Top of Records provided
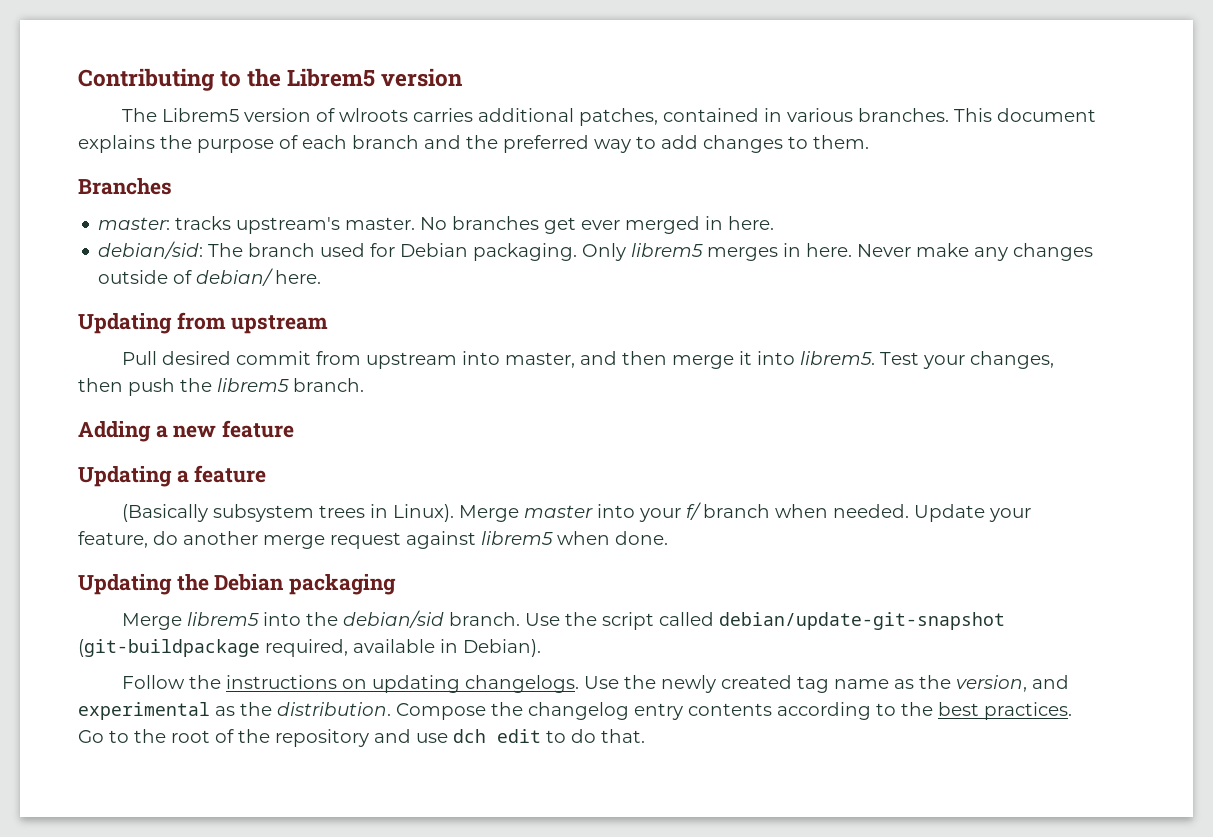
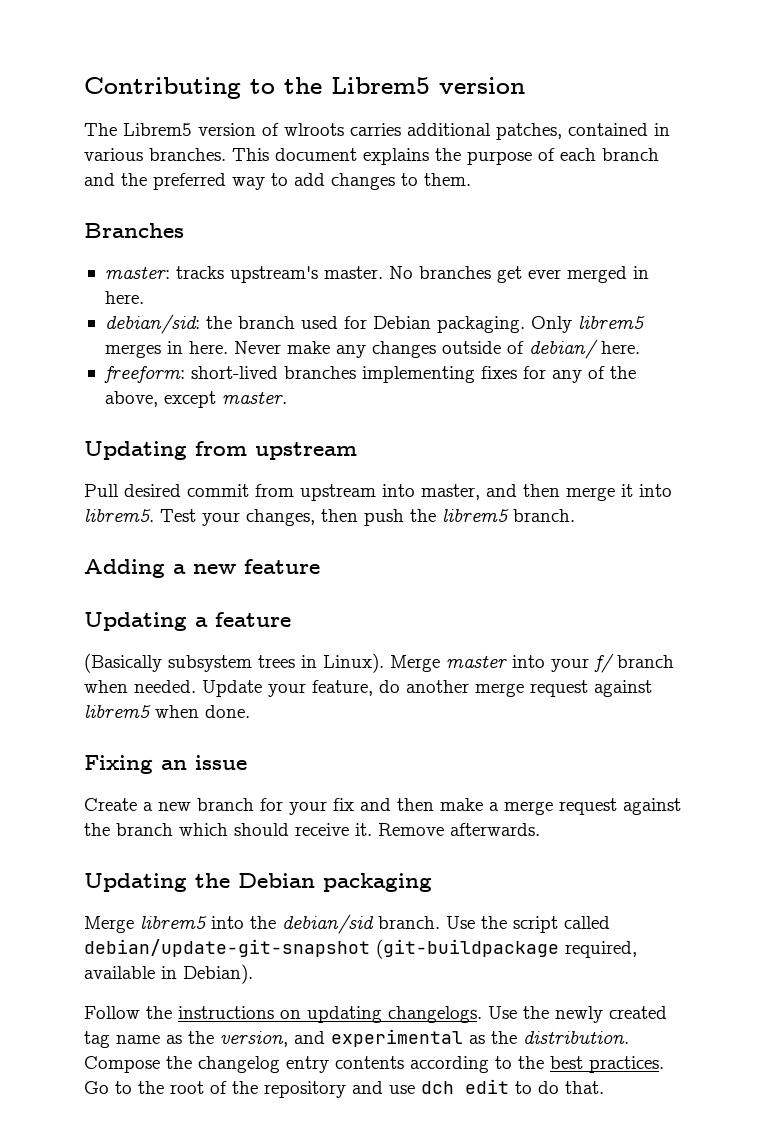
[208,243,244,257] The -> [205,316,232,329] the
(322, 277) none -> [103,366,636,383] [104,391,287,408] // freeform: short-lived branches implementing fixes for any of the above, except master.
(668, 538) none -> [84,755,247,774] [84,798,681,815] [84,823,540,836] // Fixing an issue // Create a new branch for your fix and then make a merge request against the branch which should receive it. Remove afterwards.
Bottom of Records provided
Top of Records provided
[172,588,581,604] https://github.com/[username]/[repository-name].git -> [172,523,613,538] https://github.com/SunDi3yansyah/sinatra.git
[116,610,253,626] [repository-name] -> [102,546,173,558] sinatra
Bottom of Records provided
• What is needed:
Please give again the lines above between the line holding "[208,243,244,257] The ->" and the line holding "(668, 538) none", inclusive, exactly as they are and with nothing added.

• Result for this exercise:
[208,243,244,257] The -> [205,316,232,329] the
(322, 277) none -> [103,366,636,383] [104,391,287,408] // freeform: short-lived branches implementing fixes for any of the above, except master.
(668, 538) none -> [84,755,247,774] [84,798,681,815] [84,823,540,836] // Fixing an issue // Create a new branch for your fix and then make a merge request against the branch which should receive it. Remove afterwards.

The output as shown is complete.